- Items listed in a dataset:

────────────────

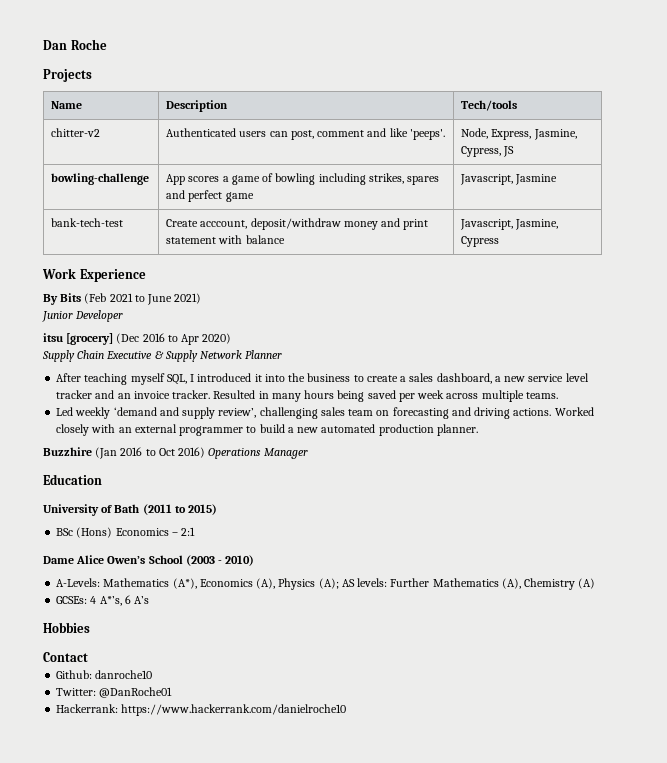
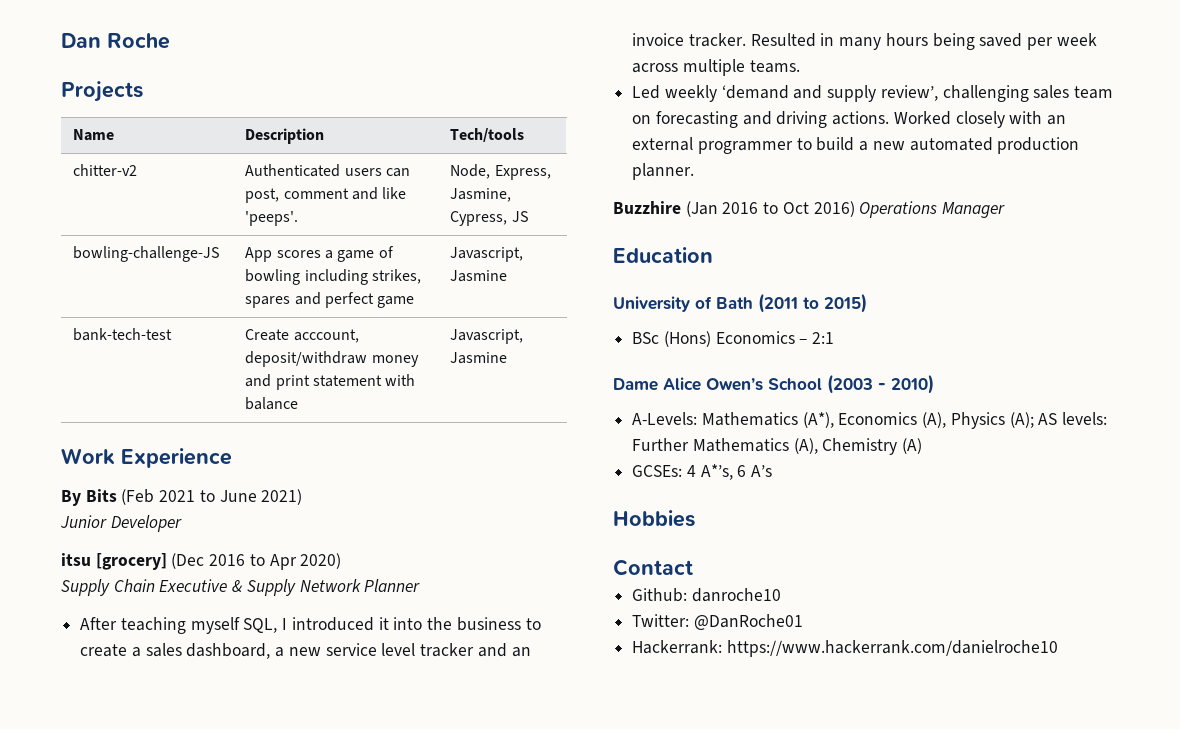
[51,173,150,185] bowling-challenge -> [73,246,221,262] bowling-challenge-JS
[515,219,559,230] [461,236,500,247] Jasmine, Cypress -> [450,352,508,364] Jasmine

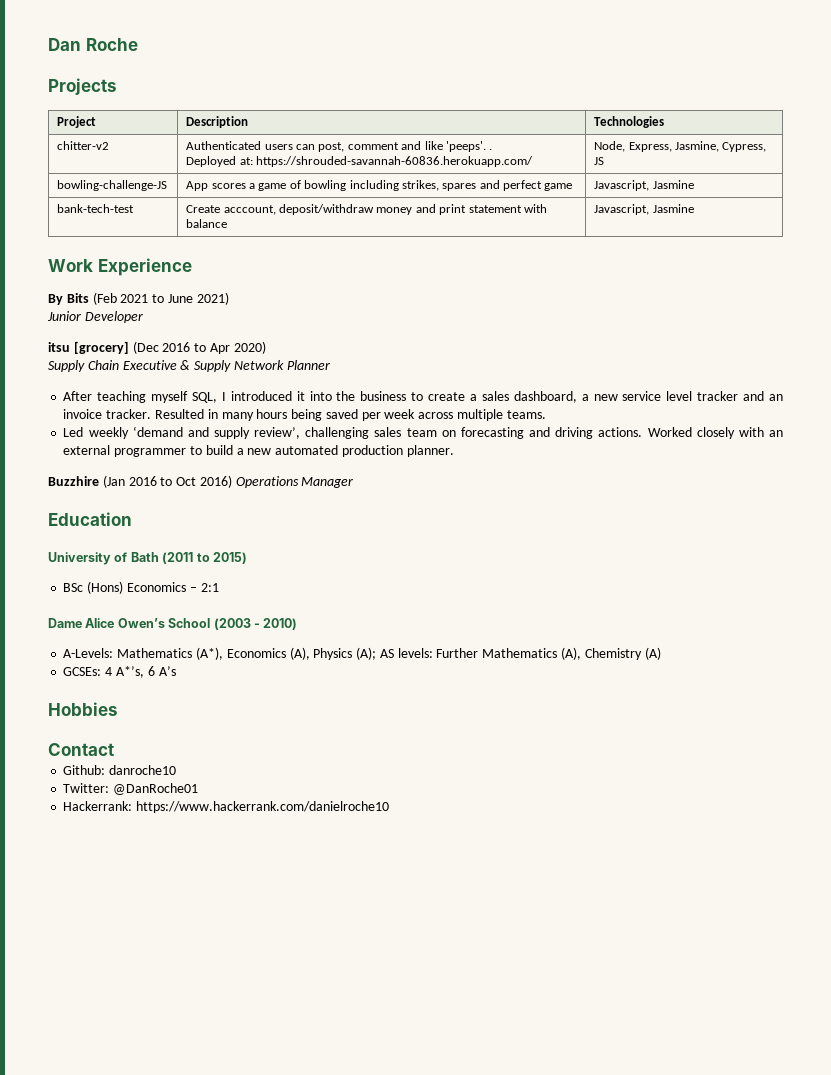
[73,129,115,141] Name -> [57,116,97,128] Project
[450,128,525,142] Tech/tools -> [594,116,665,128] Technologies
(299, 218) none -> [489,148,493,150] [186,156,534,167] . // Deployed at: https://shrouded-savannah-60836.herokuapp.com/

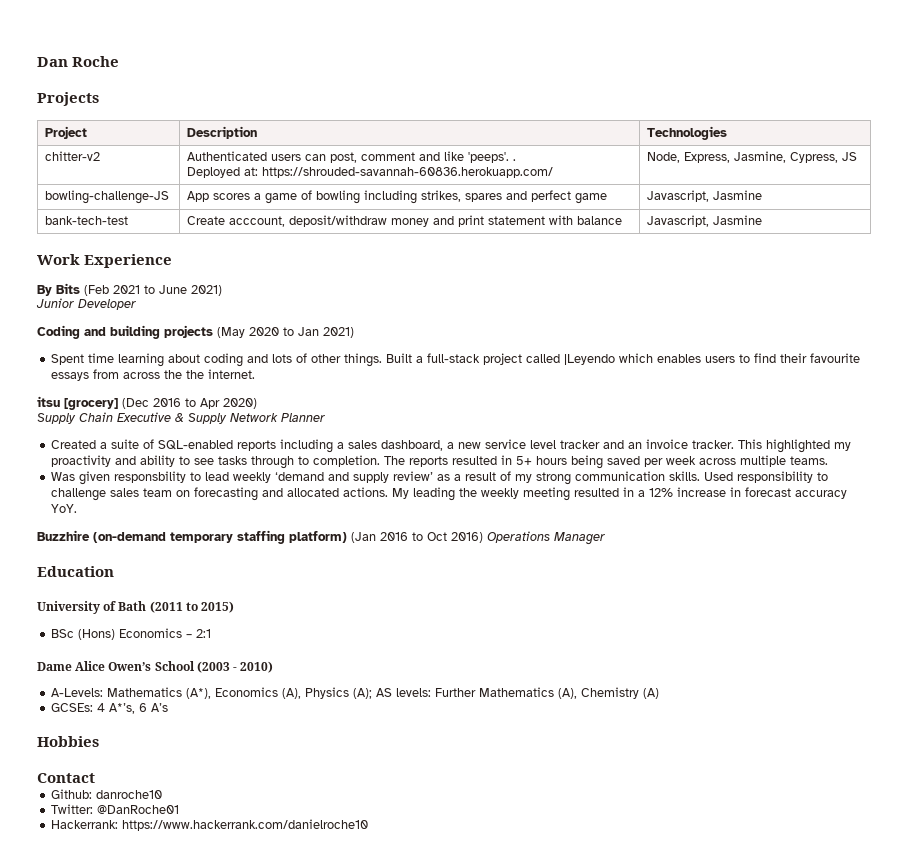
(143, 317) none -> [37,325,354,339] [50,353,860,367] [50,369,255,381] // Coding and building projects (May 2020 to Jan 2021) // Spent time learning about coding and lots of other things. Built a full-stack project called |Leyendo which enables users to find their favourite essays from across the the internet.
[63,391,466,403] After teaching myself SQL, I introduced it into the business to create -> [50,439,333,453] Created a suite of SQL-enabled reports including
[154,409,254,421] Resulted in many -> [737,439,851,453] [50,455,532,469] This highlighted my proactivity and ability to see tasks through to completion. The reports resulted in 5+
[63,426,370,439] Led weekly ‘demand and supply review’, challenging -> [50,471,828,485] [50,488,106,501] Was given responsbility to lead weekly ‘demand and supply review’ as a result of my strong communication skills. Used responsibility to challenge
[555,427,783,439] [63,445,454,457] [48,476,99,486] driving actions. Worked closely with an external programmer to build a new automated production planner. // Buzzhire -> [286,487,847,501] [50,504,77,513] [37,530,347,544] allocated actions. My leading the weekly meeting resulted in a 12% increase in forecast accuracy YoY. // Buzzhire (on-demand temporary staffing platform)

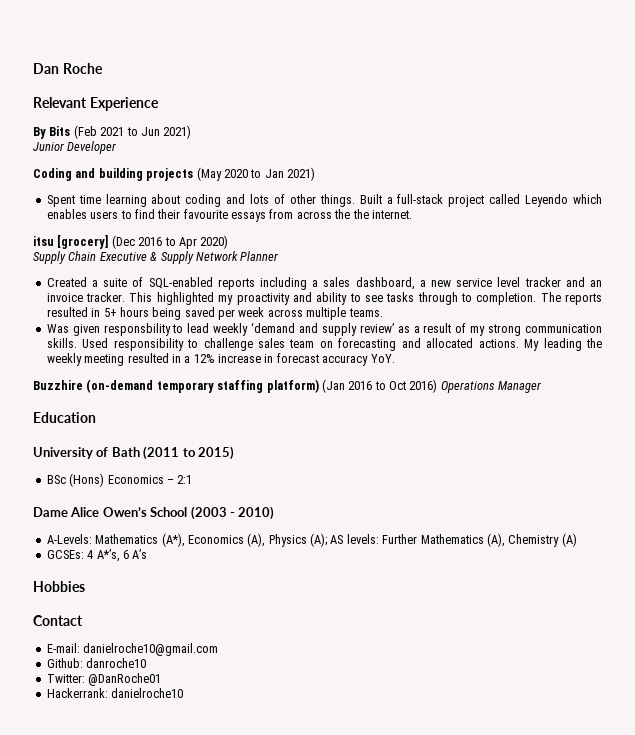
[37,92,99,106] [45,126,88,139] [187,126,258,139] [647,126,728,140] [45,151,101,161] [187,151,517,163] [187,167,554,178] [647,151,858,163] [45,190,170,204] [187,190,608,204] [647,190,763,202] [45,216,129,225] [187,215,623,227] [647,215,763,227] [37,254,80,265] Projects // Project | Description | Technologies // chitter-v2 | Authenticated users can post, comment and like 'peeps'. . // Deployed at: https://shrouded-savannah-60836.herokuapp.com/ | Node, Express, Jasmine, Cypress, JS // bowling-challenge-JS | App scores a game of bowling including strikes, spares and perfect game | Javascript, Jasmine // bank-tech-test | Create acccount, deposit/withdraw money and print statement with balance | Javascript, Jasmine // Work -> [33,97,87,108] Relevant
[159,285,187,294] June -> [140,127,160,136] Jun
[563,354,615,365] |Leyendo -> [525,194,569,207] Leyendo
(95, 778) none -> [46,643,219,656] // E-mail: danielroche10@gmail.com
[121,819,368,831] https://www.hackerrank.com/danielroche10 -> [111,688,184,698] danielroche10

────────────────

- WHAT IS BEING ASKED: Your reply should consist solely of the lines above, from the opening line through the line with "[63,391,466,403] After teaching", reproduced exactly and without pictures.

- PROBLEM SOLUTION:
[51,173,150,185] bowling-challenge -> [73,246,221,262] bowling-challenge-JS
[515,219,559,230] [461,236,500,247] Jasmine, Cypress -> [450,352,508,364] Jasmine

[73,129,115,141] Name -> [57,116,97,128] Project
[450,128,525,142] Tech/tools -> [594,116,665,128] Technologies
(299, 218) none -> [489,148,493,150] [186,156,534,167] . // Deployed at: https://shrouded-savannah-60836.herokuapp.com/

(143, 317) none -> [37,325,354,339] [50,353,860,367] [50,369,255,381] // Coding and building projects (May 2020 to Jan 2021) // Spent time learning about coding and lots of other things. Built a full-stack project called |Leyendo which enables users to find their favourite essays from across the the internet.
[63,391,466,403] After teaching myself SQL, I introduced it into the business to create -> [50,439,333,453] Created a suite of SQL-enabled reports including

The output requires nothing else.